Folha de S. Paulo


Obras criam verdades imprecisas a partir da realidade

É permissível que um dramaturgo ou cineasta altere uma história com finalidade artística? E o que dizer do poder inerente das artes para explorar as emoções internas de seus personagens, especialmente dos vilões, como os personagens-títulos da ópera "Macbeth", de Verdi, de "Lady Macbeth de Mtsensk", de Shostakovich, ou dos terroristas em "The Death of Klinghoffer", ópera do compositor John Adams e da libretista Alice Goodman?

Um artista pode considerar que lançar um novo olhar sobre um fato histórico permitirá uma compreensão mais profunda do que aconteceu. Há exemplos menos delicados a considerar que "Klinghoffer", baseada no assassinato de um deficiente físico judeu em um navio de cruzeiro sequestrado pela Frente de Libertação da Palestina. Um plano para transmitir a ópera em cinemas dos Estados Unidos foi cancelado após protestos de que a obra seria antissemita.

Outras interpretações artísticas não retratam com fidelidade o que de fato aconteceu.
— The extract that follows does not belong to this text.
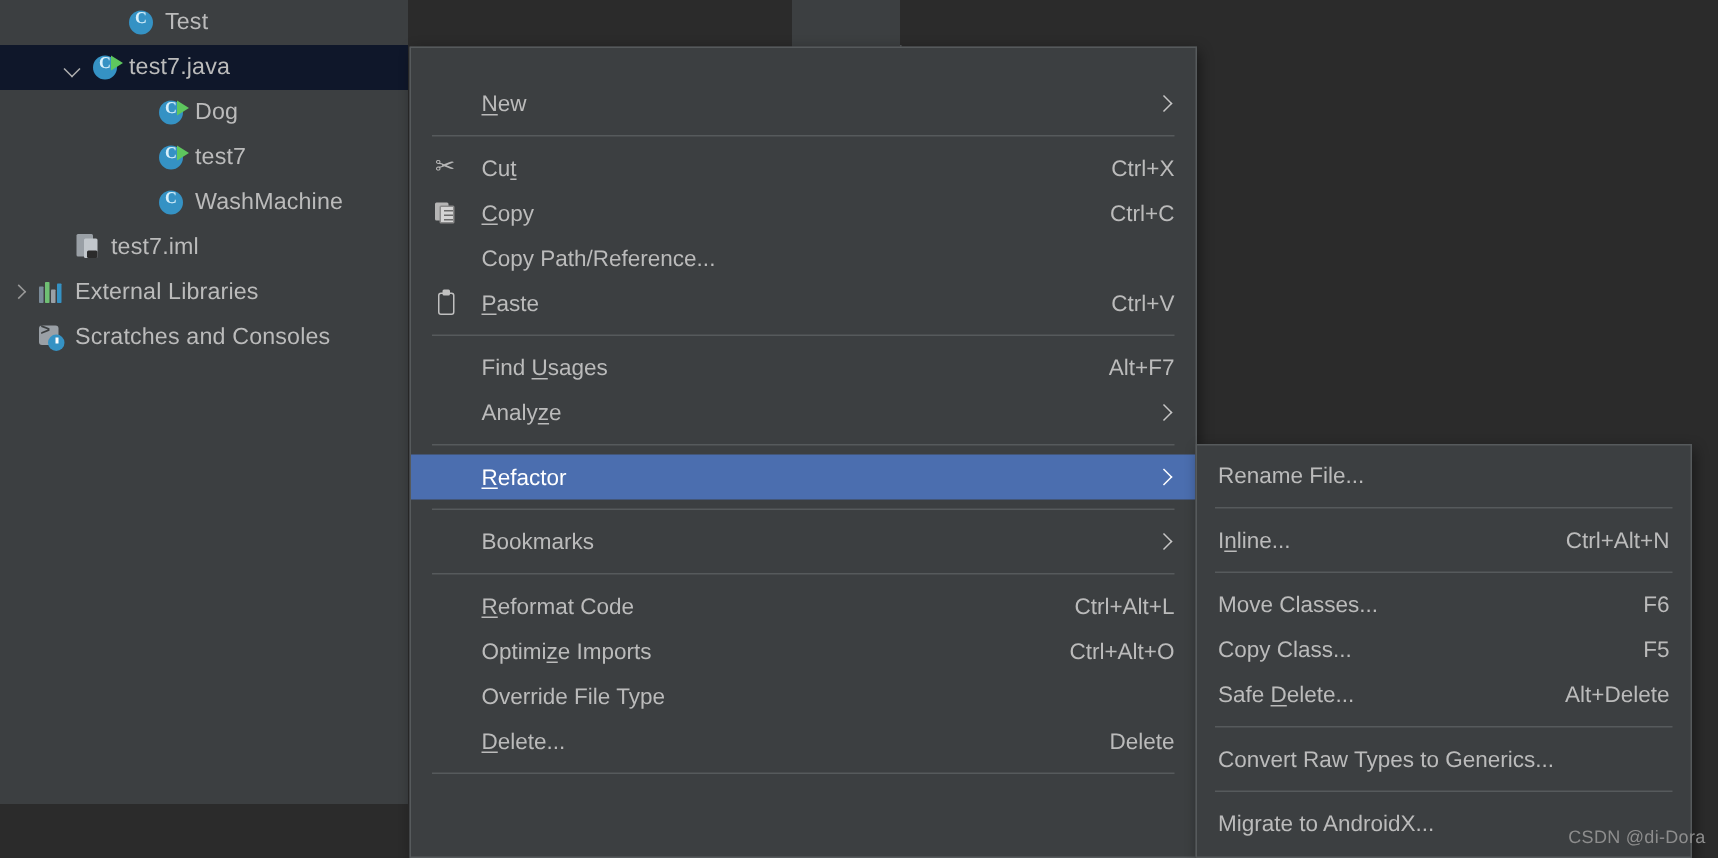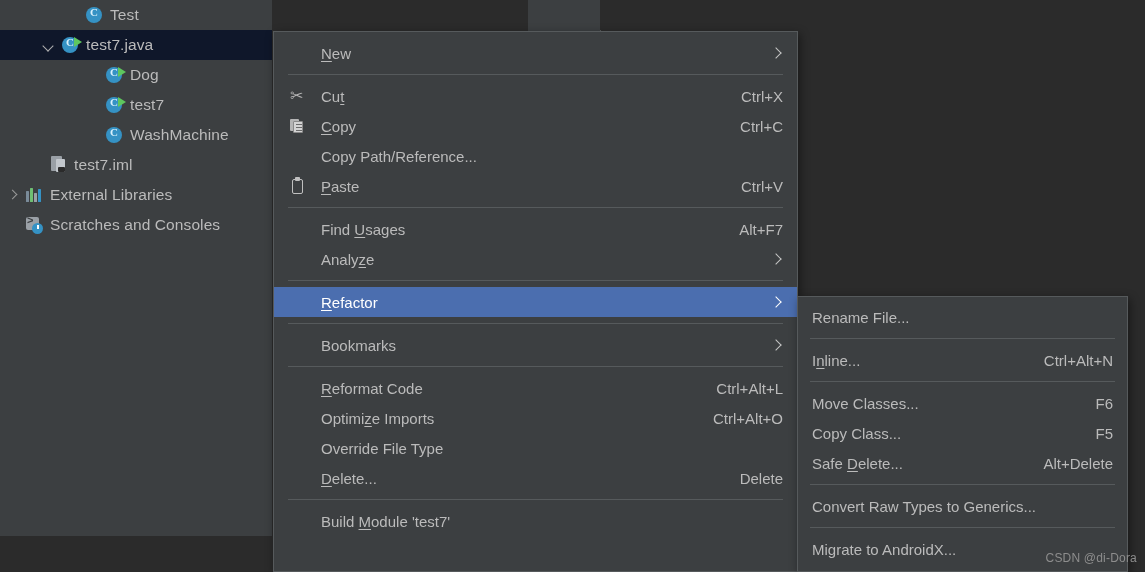"New" #context-menu { padding-top: 6px -> 22px }
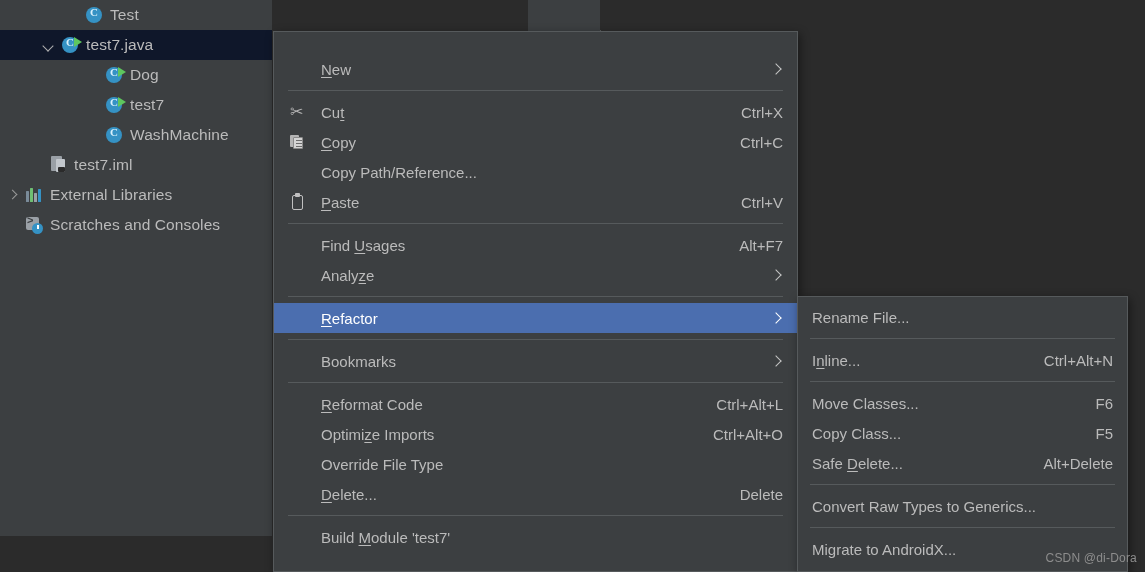"Build Module 'test7'" div.mi-label { html: <div><span>Build </span><u>M</u><span>odule 'test7'</span></div> -> none }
É o caso do filme de David Fincher "A Rede Social" (2010), com roteiro adaptado por Aaron Sorkin, sobre a fundação do Facebook.

Jesse Eisenberg representa o jovem e arrogante Mark Zuckerberg, que fundou o que viria a se tornar o Facebook quando era estudante de Harvard. Sem saber ao certo como reagir ao filme, num primeiro momento Zuckerberg deu entrevistas em que falou do que considerou ser suas distorções. Ele rejeitava a mensagem implícita de que seu trabalho teria sido movido pelo desejo de impressionar uma mulher que o tinha rejeitado. Mas não repudiou o filme por completo, apesar de dizer que não se recordava de ter ido a todas as festas mostradas na tela. Aaron Sorkin disse que tomou liberdades porque era mais importante mostrar o éthos de uma nova geração que acertar os detalhes precisos sobre Zuckerberg.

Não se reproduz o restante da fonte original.